Il tentativo di comprenderne la ratio, al riparo da giudizi di valore, impone di abbandonare le categorie del passato. Esse appartengono, per l'appunto, al passato. Mentre noi ci troviamo di fronte a un fenomeno inedito che preannuncia tempi nuovi. Ciò che sta accadendo oggi nel mondo non sparirà, anche quando l'ingombrante Presidente con le sue esternazioni roboanti e spesso contraddittorie saranno passati. Trump, lo si è visto in diverse occasioni, deve fare i conti con la base Maga che non ama la guerra e, soprattutto, non vuole sentir parlare di guerra umanitaria e tanto meno di esportazione della democrazia. Le ritiene lussi che l'America e le sue povertà non possono consentirsi.

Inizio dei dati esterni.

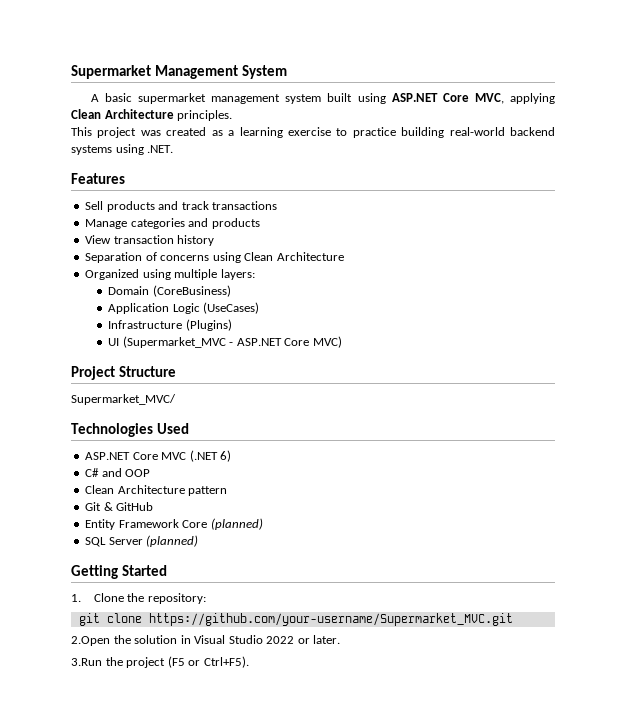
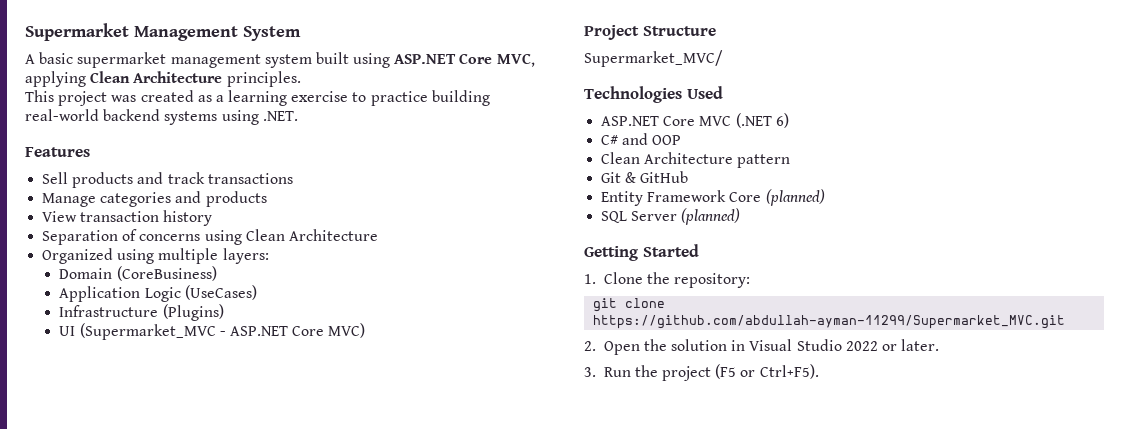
- git clone https://github.com/your-username/Supermarket_MVC.git
- 2.Open the solution in Visual Studio 2022 or later.
+ git clone https://github.com/abdullah-ayman-11299/Supermarket_MVC.git
+ 2. Open the solution in Visual Studio 2022 or later.
- 3.Run the project (F5 or Ctrl+F5).
+ 3. Run the project (F5 or Ctrl+F5).

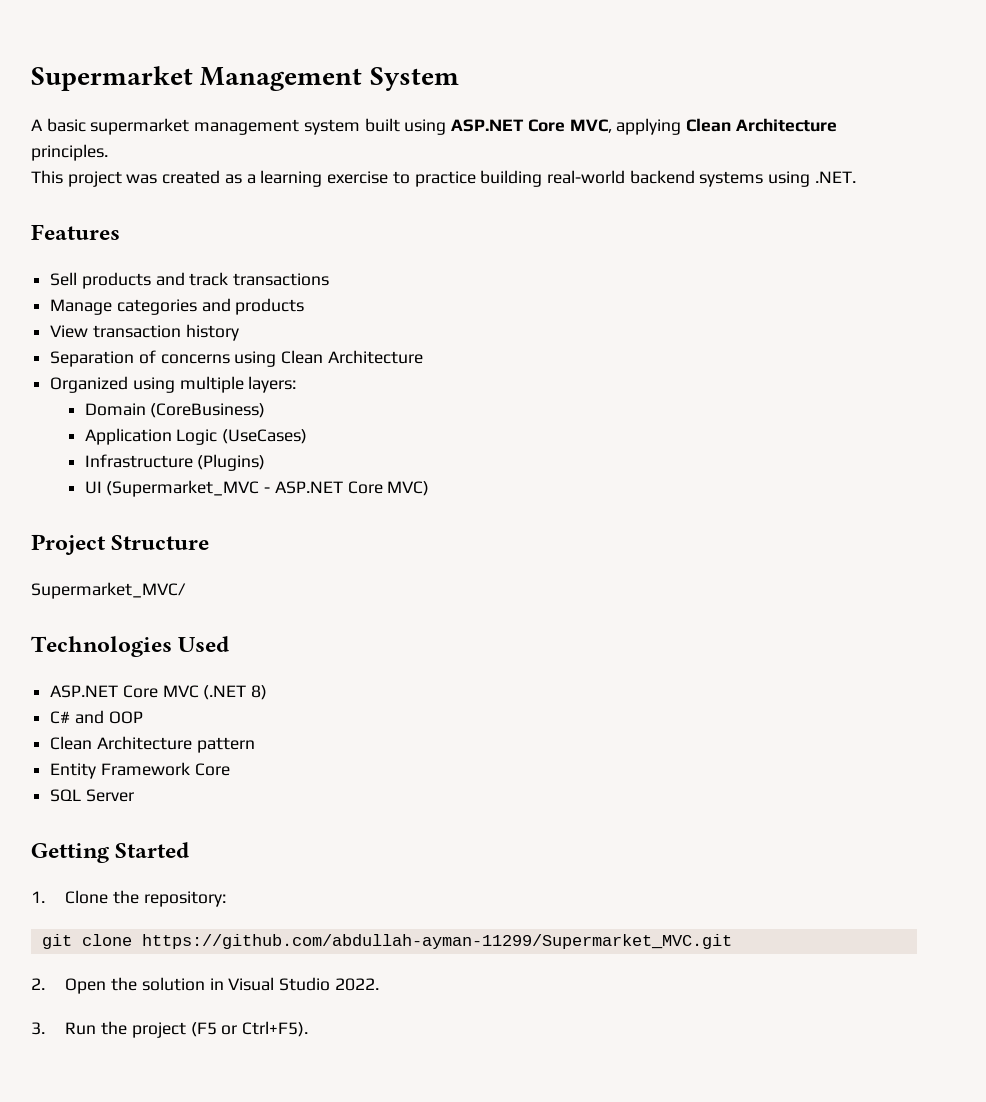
- ASP.NET Core MVC (.NET 6)
+ ASP.NET Core MVC (.NET 8)
- Git & GitHub
- Entity Framework Core (planned)
+ Entity Framework Core
- SQL Server (planned)
+ SQL Server
- 2. Open the solution in Visual Studio 2022 or later.
+ 2. Open the solution in Visual Studio 2022.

Egli, però, non è un isolazionista classico. Né tanto meno intende disertare lo scenario internazionale. Di qui una delle linee di fondo della sua politica estera: nessuna nuova guerra (a meno che non implichi una indiscutibile convenienza nazionale), anche se ciò non deve comportare un vero ritiro dal campo. La "pax trumpiana", allora, si trasforma in un negoziato permanente, volto a preservare l'interesse americano. Impossibile comprenderne l'essenza senza misurarsi con la logica del do ut des. Quella del "deal-maker", che considera anche la pace alla stregua di una trimestrale di bilancio. "Non faremo più nulla per voi se non riceveremo nulla in cambio": è questa regola ferrea che si rintraccia in fondo a ogni atto principale della politica estera dell'amministrazione Trump. In Ucraina, l'obiettivo della Casa Bianca è ridurre al minimo il costo strategico e finanziario del conflitto, spingendo gli europei a farsi carico di una parte maggiore dello sforzo bellico. A Gaza, la stessa pressione viene esercitata sui governi arabi, subordinando la ricostruzione al disarmo di Hamas e alla sicurezza di Israele. E ora, anche in Sudan la Casa Bianca si muove per fermare i massacri, esternalizzando la gestione della crisi verso Egitto, Arabia Saudita ed Emirati, chiedendo loro di agire sulle fazioni contrapposte.

Il Darfur, però, rischia di essere lo specchio infranto di questa prospettiva, così come lo è già stato in passato di quella integralmente umanitaria. La gestione tattica del disordine internazionale fondata sull'utilitarismo geopolitico, infatti, non è detto che riesca a interrompere la carneficina. E quel che è ancora più importante, essa potrebbe anche mettere a rischio l'impianto degli Accordi di Abramo, perché alcuni degli attori fondamentali della tentata pace in Medio Oriente finiscono per alimentare le tensioni che invece dovrebbero disinnescare.

Il rischio di questa deriva pone implicitamente il problema di soluzioni di politica estera intermedie: che non rispondano, cioè, all'illusorio idealismo ma neppure all'esasperato cinismo realista. È in questo spazio che l'Europa potrebbe incunearsi. Si tratta di trovare, di volta in volta, il punto di caduta tra opposti estremismi: una via di mezzo tra convenienza e responsabilità, principi e interessi. Nel caso della guerra in Ucraina questa "terza via" è stata almeno abbozzata. Infatti, dopo il vertice di Anchorage tra Russia e Stati Uniti, i leader del Vecchio continente si recarono a Washington per riaffermare il loro sostegno a Kiev. Si trattò di un gesto più importante di molte dichiarazioni ufficiali.

È possibile immaginare che da tale precedente derivi una regola? L'Europa (o parte di essa), se veramente vuole questo - anche al di là della controversia sui veti -, deve trovare luoghi e prassi che le consentano di superare l'inerzia che troppo spesso la condanna a restare spettatrice. E guadagnare il tempo giusto per intervenire, senza pretendere che il mondo si fermi ad attenderla.